PGRI Sulsel bersiap menempuh satu-satunya jalan tersisa: mengajukan Grasi kepada Presiden.
Titik Balik dari Istana: Keadilan Pun Turun
Tekanan publik yang masif, ditambah dengan advokasi dari berbagai pihak, akhirnya sampai ke telinga tertinggi.
Perjuangan PGRI untuk mengajukan grasi bahkan tidak perlu sampai selesai. Pada 12 November 2025, Istana bereaksi dengan sigap dan penuh pertimbangan. Presiden Prabowo Subianto turun tangan.

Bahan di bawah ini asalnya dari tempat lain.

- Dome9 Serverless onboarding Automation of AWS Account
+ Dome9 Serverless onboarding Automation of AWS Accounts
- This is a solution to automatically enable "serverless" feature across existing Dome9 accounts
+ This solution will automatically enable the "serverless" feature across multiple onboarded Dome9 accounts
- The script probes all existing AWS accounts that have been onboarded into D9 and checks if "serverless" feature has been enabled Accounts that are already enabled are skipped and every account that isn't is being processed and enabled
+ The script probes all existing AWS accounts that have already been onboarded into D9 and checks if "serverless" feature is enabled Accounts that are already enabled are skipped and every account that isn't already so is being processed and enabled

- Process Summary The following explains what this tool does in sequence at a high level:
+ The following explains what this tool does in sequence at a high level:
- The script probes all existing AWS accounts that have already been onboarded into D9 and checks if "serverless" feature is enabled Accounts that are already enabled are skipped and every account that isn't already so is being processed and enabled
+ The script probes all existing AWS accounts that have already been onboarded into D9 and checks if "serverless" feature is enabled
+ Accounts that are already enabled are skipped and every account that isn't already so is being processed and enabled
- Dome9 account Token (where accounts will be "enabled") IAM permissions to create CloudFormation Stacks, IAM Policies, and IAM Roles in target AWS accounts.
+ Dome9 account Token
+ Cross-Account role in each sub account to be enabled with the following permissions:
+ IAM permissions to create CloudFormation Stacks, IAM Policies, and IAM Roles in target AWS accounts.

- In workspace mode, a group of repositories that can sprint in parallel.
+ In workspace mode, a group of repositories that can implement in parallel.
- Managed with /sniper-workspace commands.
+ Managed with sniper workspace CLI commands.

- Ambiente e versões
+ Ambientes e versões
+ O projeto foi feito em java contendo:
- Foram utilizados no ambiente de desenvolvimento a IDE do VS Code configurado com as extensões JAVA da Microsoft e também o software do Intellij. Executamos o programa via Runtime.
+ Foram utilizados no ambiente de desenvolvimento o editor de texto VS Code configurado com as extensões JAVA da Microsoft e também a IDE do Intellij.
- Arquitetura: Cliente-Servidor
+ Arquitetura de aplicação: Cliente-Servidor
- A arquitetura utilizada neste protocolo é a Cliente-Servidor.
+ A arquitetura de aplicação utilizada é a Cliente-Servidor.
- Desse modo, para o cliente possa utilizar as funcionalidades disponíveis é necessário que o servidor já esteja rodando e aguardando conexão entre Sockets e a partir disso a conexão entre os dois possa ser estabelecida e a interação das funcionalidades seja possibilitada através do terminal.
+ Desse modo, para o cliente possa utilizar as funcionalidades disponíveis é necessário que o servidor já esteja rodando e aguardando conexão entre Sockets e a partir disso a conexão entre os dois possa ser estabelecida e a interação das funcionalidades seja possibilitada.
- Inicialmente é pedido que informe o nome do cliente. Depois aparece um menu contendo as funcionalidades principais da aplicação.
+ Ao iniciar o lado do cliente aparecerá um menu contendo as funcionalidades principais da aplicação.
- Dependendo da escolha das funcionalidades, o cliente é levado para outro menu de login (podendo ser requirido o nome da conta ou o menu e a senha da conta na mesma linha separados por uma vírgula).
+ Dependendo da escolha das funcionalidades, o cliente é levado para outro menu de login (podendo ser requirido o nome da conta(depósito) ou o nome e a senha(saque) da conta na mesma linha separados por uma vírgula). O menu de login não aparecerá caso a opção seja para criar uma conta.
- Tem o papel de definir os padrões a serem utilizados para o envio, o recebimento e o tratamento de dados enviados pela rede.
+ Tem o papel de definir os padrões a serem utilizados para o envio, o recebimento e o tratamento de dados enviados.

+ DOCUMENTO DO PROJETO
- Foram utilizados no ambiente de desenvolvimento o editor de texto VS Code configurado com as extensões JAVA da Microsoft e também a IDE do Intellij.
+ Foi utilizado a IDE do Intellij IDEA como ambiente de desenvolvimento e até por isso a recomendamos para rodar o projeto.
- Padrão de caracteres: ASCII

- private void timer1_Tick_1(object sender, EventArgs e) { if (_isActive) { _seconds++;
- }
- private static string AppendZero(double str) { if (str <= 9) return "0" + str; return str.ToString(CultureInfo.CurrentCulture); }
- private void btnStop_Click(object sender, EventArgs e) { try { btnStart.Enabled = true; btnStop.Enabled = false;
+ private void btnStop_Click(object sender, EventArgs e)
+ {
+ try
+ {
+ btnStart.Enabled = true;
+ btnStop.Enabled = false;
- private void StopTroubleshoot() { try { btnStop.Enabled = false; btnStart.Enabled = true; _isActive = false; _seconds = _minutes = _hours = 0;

Melalui sebuah Keppres Darurat (Keputusan Presiden Darurat) yang diterbitkan malam itu, Presiden mengumumkan Rehabilitasi penuh bagi Rasnal dan Abdul Muis.

Keppres tersebut secara efektif membatalkan surat PTDH dari Gubernur. Mereka tidak hanya dikembalikan ke jabatan semula sebagai guru PNS, tetapi juga gaji, martabat, dan hak-hak pensiun mereka dipulihkan secara penuh.
Berita ini, seperti embun penyejuk di tengah gurun, menyebar cepat dan disambut dengan suka cita dan sujud syukur. Tagar #RehabilitasiGuruSulsel pun segera meroket, menjadi bukti kekuatan suara rakyat.
Intervensi Presiden ini bukan sekadar tindakan hukum, melainkan sebuah pernyataan moral yang kuat. Ini adalah pengakuan bahwa kebaikan tidak seharusnya dihukum, dan bahwa hukum harus memiliki wajah kemanusiaan.
Masa Depan Pendidikan dan Kesejahteraan Guru
Rehabilitasi Rasnal dan Abdul Muis adalah sebuah kemenangan, tetapi perjuangan belum usai. Kasus ini telah membuka mata banyak pihak tentang celah dalam regulasi dana komite sekolah dan pentingnya meningkatkan kesejahteraan guru honorer.
Gubernur Sulawesi Selatan berjanji untuk mengevaluasi kembali aturan turunan, sebagai langkah preventif agar kejadian serupa tidak terulang.
Kisah Rasnal dan Muis menjadi penanda. Ini adalah epik modern tentang kemanusiaan, birokrasi, dan keadilan. Ini adalah pengingat bahwa terkadang, niat baik yang tulus bisa tersandung oleh interpretasi hukum yang kaku.
Namun, pada akhirnya, kekuatan solidaritas, suara publik, dan intervensi yang tepat dapat mengembalikan keadilan bagi para pahlawan tanpa tanda jasa di seluruh Indonesia.